> **How to complete this task**: No pictures belong in the copy. Restate the rest of the data exactly.
(Beginning of Provided records)
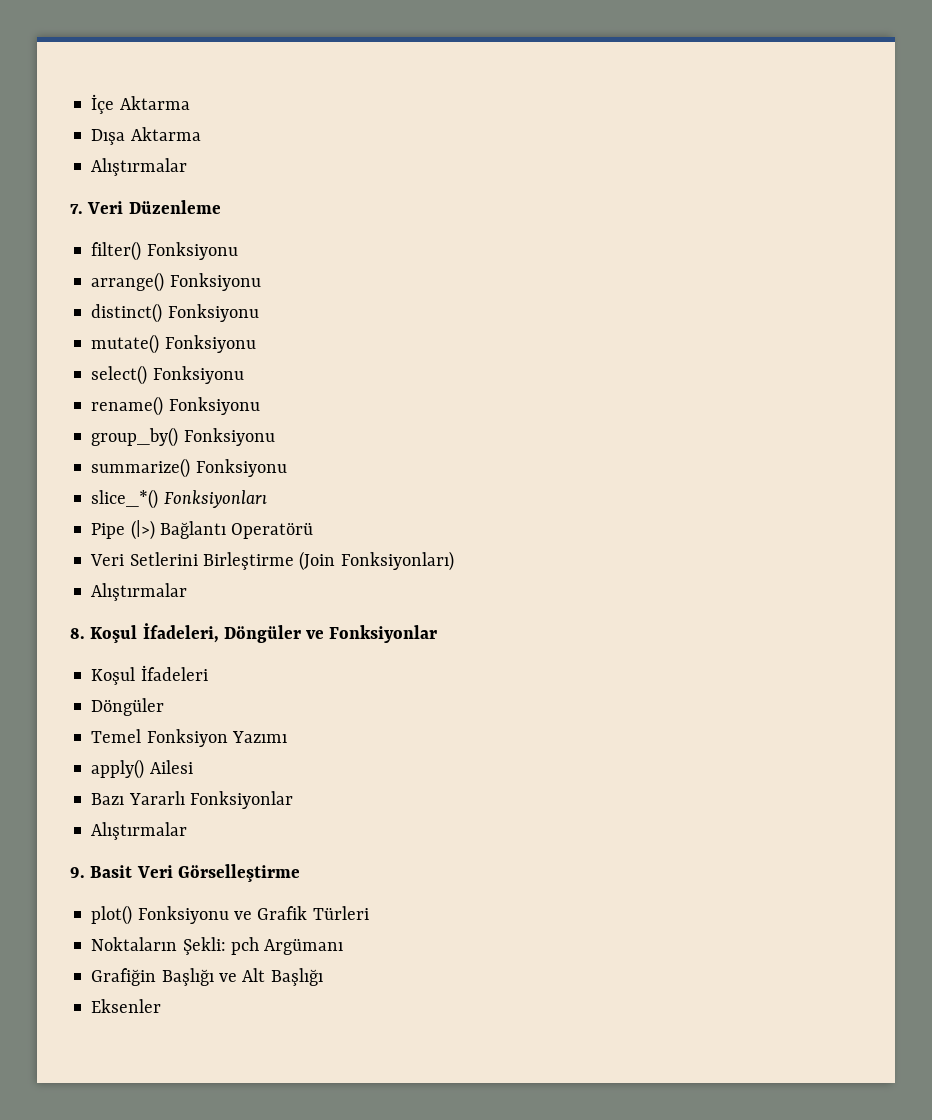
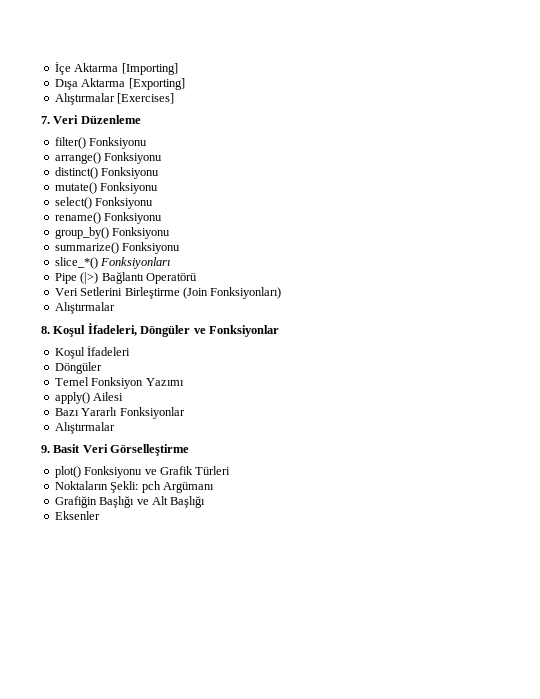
- İçe Aktarma
+ İçe Aktarma [Importing]
- Dışa Aktarma
- Alıştırmalar
+ Dışa Aktarma [Exporting]
+ Alıştırmalar [Exercises]

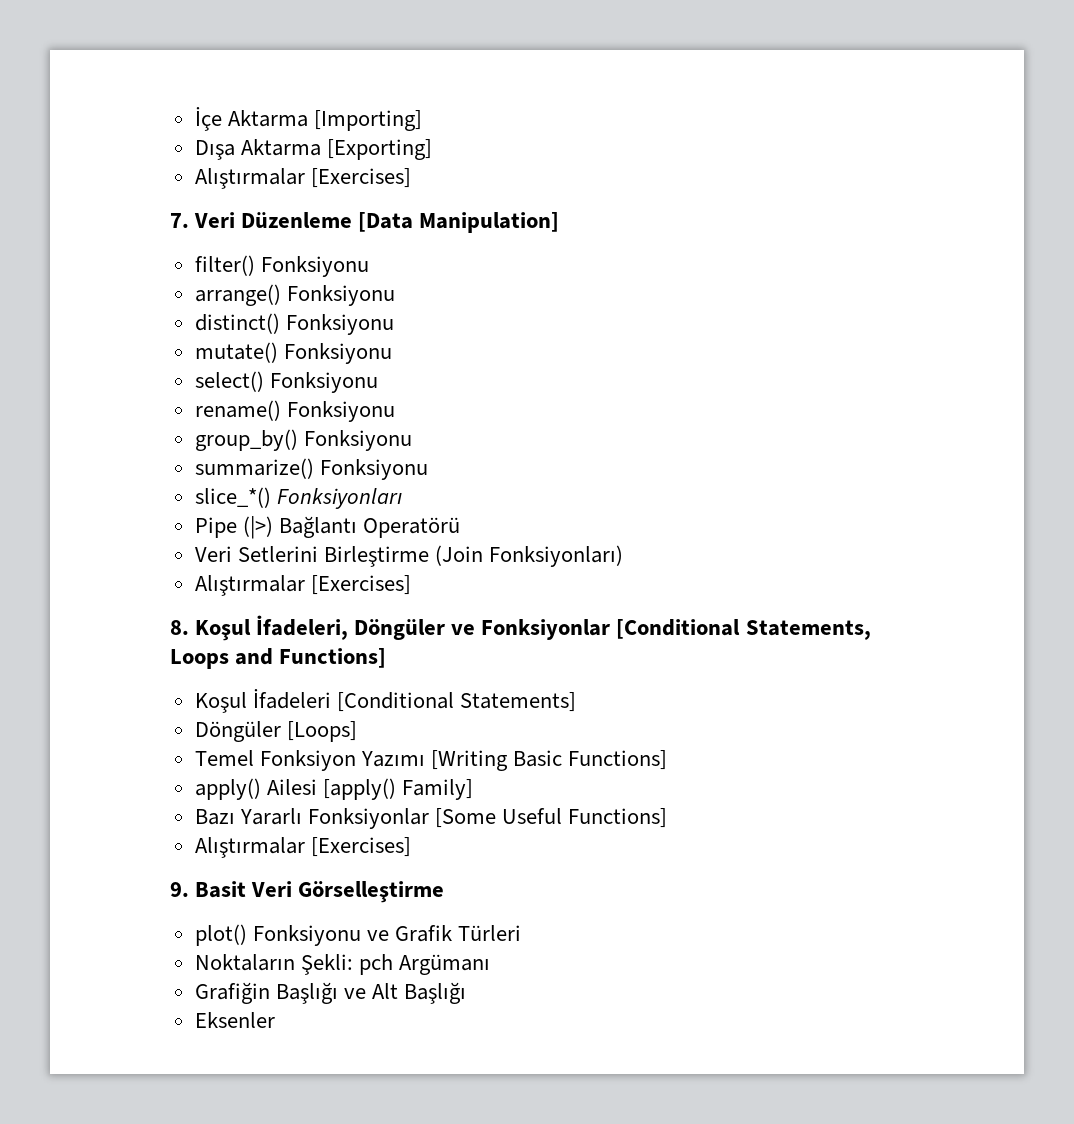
- 7. Veri Düzenleme
+ 7. Veri Düzenleme [Data Manipulation]
  Veri Setlerini Birleştirme (Join Fonksiyonları)
- Alıştırmalar
+ Alıştırmalar [Exercises]
- 8. Koşul İfadeleri, Döngüler ve Fonksiyonlar
+ 8. Koşul İfadeleri, Döngüler ve Fonksiyonlar [Conditional Statements, Loops and Functions]
- Koşul İfadeleri
- Döngüler
+ Koşul İfadeleri [Conditional Statements]
+ Döngüler [Loops]
- Temel Fonksiyon Yazımı
+ Temel Fonksiyon Yazımı [Writing Basic Functions]
- apply() Ailesi
+ apply() Ailesi [apply() Family]
- Bazı Yararlı Fonksiyonlar
- Alıştırmalar
+ Bazı Yararlı Fonksiyonlar [Some Useful Functions]
+ Alıştırmalar [Exercises]

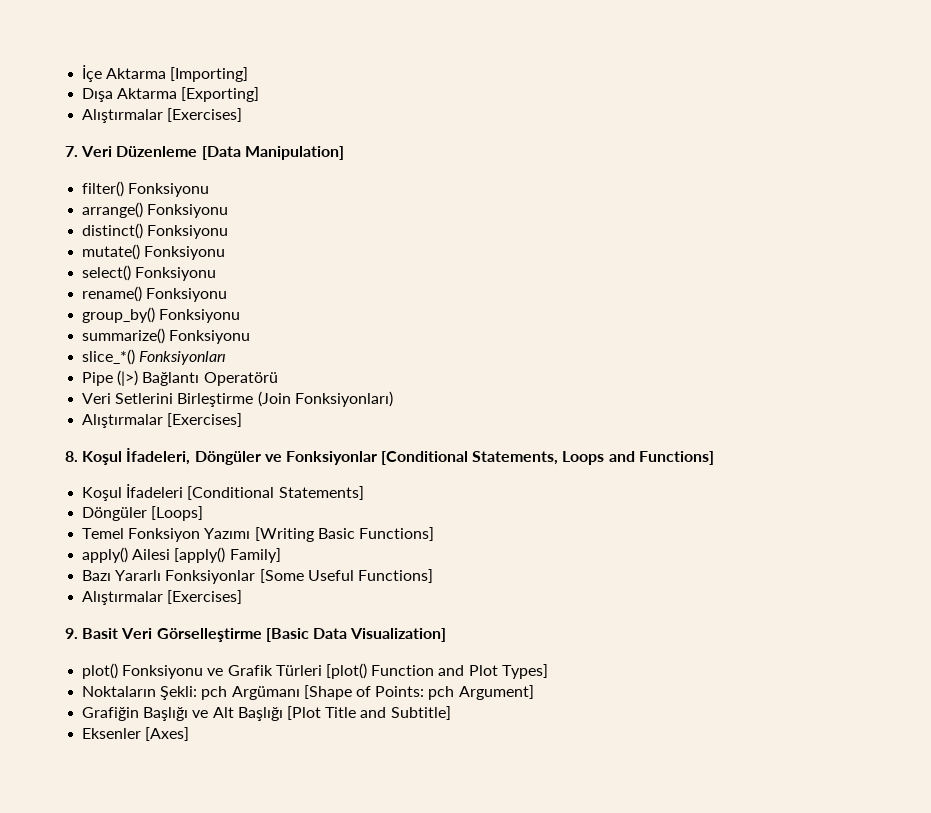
- 9. Basit Veri Görselleştirme
+ 9. Basit Veri Görselleştirme [Basic Data Visualization]
- plot() Fonksiyonu ve Grafik Türleri
+ plot() Fonksiyonu ve Grafik Türleri [plot() Function and Plot Types]
- Noktaların Şekli: pch Argümanı
+ Noktaların Şekli: pch Argümanı [Shape of Points: pch Argument]
- Grafiğin Başlığı ve Alt Başlığı
+ Grafiğin Başlığı ve Alt Başlığı [Plot Title and Subtitle]
- Eksenler
+ Eksenler [Axes]

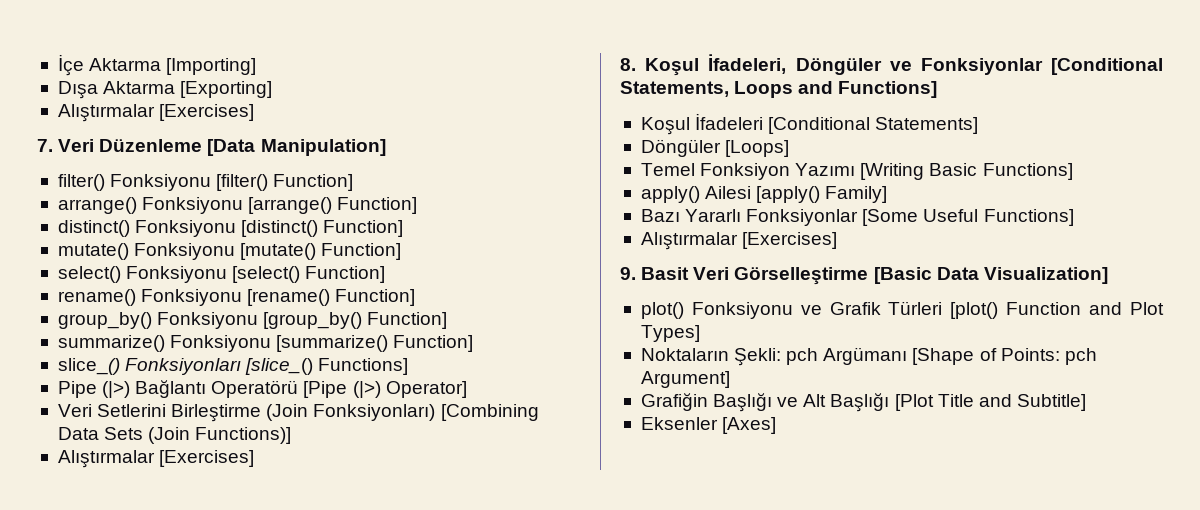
- filter() Fonksiyonu
+ filter() Fonksiyonu [filter() Function]
- arrange() Fonksiyonu
+ arrange() Fonksiyonu [arrange() Function]
- distinct() Fonksiyonu
+ distinct() Fonksiyonu [distinct() Function]
- mutate() Fonksiyonu
+ mutate() Fonksiyonu [mutate() Function]
- select() Fonksiyonu
+ select() Fonksiyonu [select() Function]
- rename() Fonksiyonu
+ rename() Fonksiyonu [rename() Function]
- group_by() Fonksiyonu
+ group_by() Fonksiyonu [group_by() Function]
- summarize() Fonksiyonu
- slice_*() Fonksiyonları
+ summarize() Fonksiyonu [summarize() Function]
+ slice_() Fonksiyonları [slice_() Functions]
- Pipe (|>) Bağlantı Operatörü
+ Pipe (|>) Bağlantı Operatörü [Pipe (|>) Operator]
- Veri Setlerini Birleştirme (Join Fonksiyonları)
+ Veri Setlerini Birleştirme (Join Fonksiyonları) [Combining Data Sets (Join Functions)]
(End of Provided records)
> **Problem solution**:
- İçe Aktarma
+ İçe Aktarma [Importing]
- Dışa Aktarma
- Alıştırmalar
+ Dışa Aktarma [Exporting]
+ Alıştırmalar [Exercises]

- 7. Veri Düzenleme
+ 7. Veri Düzenleme [Data Manipulation]
  Veri Setlerini Birleştirme (Join Fonksiyonları)
- Alıştırmalar
+ Alıştırmalar [Exercises]
- 8. Koşul İfadeleri, Döngüler ve Fonksiyonlar
+ 8. Koşul İfadeleri, Döngüler ve Fonksiyonlar [Conditional Statements, Loops and Functions]
- Koşul İfadeleri
- Döngüler
+ Koşul İfadeleri [Conditional Statements]
+ Döngüler [Loops]
- Temel Fonksiyon Yazımı
+ Temel Fonksiyon Yazımı [Writing Basic Functions]
- apply() Ailesi
+ apply() Ailesi [apply() Family]
- Bazı Yararlı Fonksiyonlar
- Alıştırmalar
+ Bazı Yararlı Fonksiyonlar [Some Useful Functions]
+ Alıştırmalar [Exercises]

- 9. Basit Veri Görselleştirme
+ 9. Basit Veri Görselleştirme [Basic Data Visualization]
- plot() Fonksiyonu ve Grafik Türleri
+ plot() Fonksiyonu ve Grafik Türleri [plot() Function and Plot Types]
- Noktaların Şekli: pch Argümanı
+ Noktaların Şekli: pch Argümanı [Shape of Points: pch Argument]
- Grafiğin Başlığı ve Alt Başlığı
+ Grafiğin Başlığı ve Alt Başlığı [Plot Title and Subtitle]
- Eksenler
+ Eksenler [Axes]

- filter() Fonksiyonu
+ filter() Fonksiyonu [filter() Function]
- arrange() Fonksiyonu
+ arrange() Fonksiyonu [arrange() Function]
- distinct() Fonksiyonu
+ distinct() Fonksiyonu [distinct() Function]
- mutate() Fonksiyonu
+ mutate() Fonksiyonu [mutate() Function]
- select() Fonksiyonu
+ select() Fonksiyonu [select() Function]
- rename() Fonksiyonu
+ rename() Fonksiyonu [rename() Function]
- group_by() Fonksiyonu
+ group_by() Fonksiyonu [group_by() Function]
- summarize() Fonksiyonu
- slice_*() Fonksiyonları
+ summarize() Fonksiyonu [summarize() Function]
+ slice_() Fonksiyonları [slice_() Functions]
- Pipe (|>) Bağlantı Operatörü
+ Pipe (|>) Bağlantı Operatörü [Pipe (|>) Operator]
- Veri Setlerini Birleştirme (Join Fonksiyonları)
+ Veri Setlerini Birleştirme (Join Fonksiyonları) [Combining Data Sets (Join Functions)]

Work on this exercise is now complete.